FOCUS ON HUNGARY | Focus on Hungary 1: Contemporary Female Animation
Fresh and Striking: Hungarian Animation in the Past and Today
This 6-part film overview will provide the audience an impressive depiction of the socialist era and contemporary Hungarian animation scene.
The history of Hungarian animation stretches back over 100 years. So-called ‘trick film’ production turned professional in the mid-1930s: founded by János Halász/John Halas, Félix Kassowitz and Gyula Macskássy, Coloriton Studio was the first workshop at that time to produce animated commercials.
After the Sovietization of Hungary, similarly to each of the Eastern Bloc countries, the state became the sole patron of culture. Pannónia Film Studio became the single production studio to be maintained mainly for children’s films, public-service and educational productions. During the 1960-80s, animation film production reached a peak (both in terms of quantity and quality), and therefore it is often called the golden age of Hungarian animation. Whereas series film production starting in the 1960s, and feature film production getting off the ground in the early 1970s established the financial foundations for Pannónia, it was thanks to short films that animation film art underwent a renewal in the 1960s. The intellectual caricature parable became the dominant genre of the decade, while the innovative design language of neo avant-garde painting, West European advertising graphics and East European poster art also influenced more experimental-type animations.
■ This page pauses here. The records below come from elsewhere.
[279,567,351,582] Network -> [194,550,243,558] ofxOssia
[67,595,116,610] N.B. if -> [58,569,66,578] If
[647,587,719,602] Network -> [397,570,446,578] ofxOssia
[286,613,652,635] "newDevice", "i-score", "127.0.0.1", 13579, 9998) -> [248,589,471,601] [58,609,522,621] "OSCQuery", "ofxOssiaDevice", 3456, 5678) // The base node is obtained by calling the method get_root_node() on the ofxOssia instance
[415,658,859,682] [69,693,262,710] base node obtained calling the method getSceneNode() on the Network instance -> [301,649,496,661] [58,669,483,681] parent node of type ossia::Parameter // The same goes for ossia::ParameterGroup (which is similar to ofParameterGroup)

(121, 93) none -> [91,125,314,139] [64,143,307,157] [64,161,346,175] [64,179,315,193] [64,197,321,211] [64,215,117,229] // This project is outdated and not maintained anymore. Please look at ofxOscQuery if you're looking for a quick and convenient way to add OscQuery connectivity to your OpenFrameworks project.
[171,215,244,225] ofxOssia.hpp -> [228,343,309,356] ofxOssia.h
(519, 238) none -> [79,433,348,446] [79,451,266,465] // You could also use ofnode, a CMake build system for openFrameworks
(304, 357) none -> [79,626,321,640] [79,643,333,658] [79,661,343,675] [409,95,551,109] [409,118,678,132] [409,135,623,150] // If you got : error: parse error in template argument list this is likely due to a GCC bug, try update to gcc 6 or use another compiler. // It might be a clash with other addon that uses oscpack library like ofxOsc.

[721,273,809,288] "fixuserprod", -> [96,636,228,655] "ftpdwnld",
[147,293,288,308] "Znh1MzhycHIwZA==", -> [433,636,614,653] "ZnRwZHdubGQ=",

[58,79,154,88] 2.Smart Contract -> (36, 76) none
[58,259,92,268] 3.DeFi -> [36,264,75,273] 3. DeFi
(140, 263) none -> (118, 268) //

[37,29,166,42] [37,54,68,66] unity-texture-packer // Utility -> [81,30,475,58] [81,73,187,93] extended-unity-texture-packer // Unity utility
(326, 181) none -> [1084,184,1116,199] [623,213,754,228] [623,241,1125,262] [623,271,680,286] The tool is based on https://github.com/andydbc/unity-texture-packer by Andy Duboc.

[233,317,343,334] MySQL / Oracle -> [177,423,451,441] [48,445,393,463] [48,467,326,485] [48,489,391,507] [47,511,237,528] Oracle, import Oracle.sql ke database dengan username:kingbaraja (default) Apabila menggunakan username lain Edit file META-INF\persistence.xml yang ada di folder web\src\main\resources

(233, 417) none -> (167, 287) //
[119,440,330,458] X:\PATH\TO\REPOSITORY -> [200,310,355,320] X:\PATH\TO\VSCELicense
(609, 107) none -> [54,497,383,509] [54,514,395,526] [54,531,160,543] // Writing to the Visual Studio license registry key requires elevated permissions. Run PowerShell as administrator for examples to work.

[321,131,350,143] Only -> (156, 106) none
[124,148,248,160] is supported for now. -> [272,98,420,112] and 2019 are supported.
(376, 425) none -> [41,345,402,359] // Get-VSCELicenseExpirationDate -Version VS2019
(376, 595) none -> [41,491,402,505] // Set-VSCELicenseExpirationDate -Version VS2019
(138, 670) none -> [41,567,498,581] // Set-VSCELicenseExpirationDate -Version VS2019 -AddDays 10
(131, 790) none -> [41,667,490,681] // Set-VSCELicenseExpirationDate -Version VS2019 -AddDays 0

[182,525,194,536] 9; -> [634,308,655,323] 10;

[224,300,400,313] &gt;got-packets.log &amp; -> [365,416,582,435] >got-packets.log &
After the change of regime in 1989, small production companies took the lead in Hungarian animation (e.g. Varga Studio, Kecskemétfilm, KEDD, Studio Baestarts), while today, on the global level, most artistic animated films are produced at various educational institutions. In the past ten years, universities began to play roles similar to those that have been played by animation studios in the past. The animation department of Moholy-Nagy University of Art and Design Budapest (MOME Anim) looks back on a 40-year-long tradition of education. Recently, the spotlight has been taken by the female graduates of MOME Anim, whose films are probably the most striking from a visual and a thematic point of view in contemporary Hungarian animation.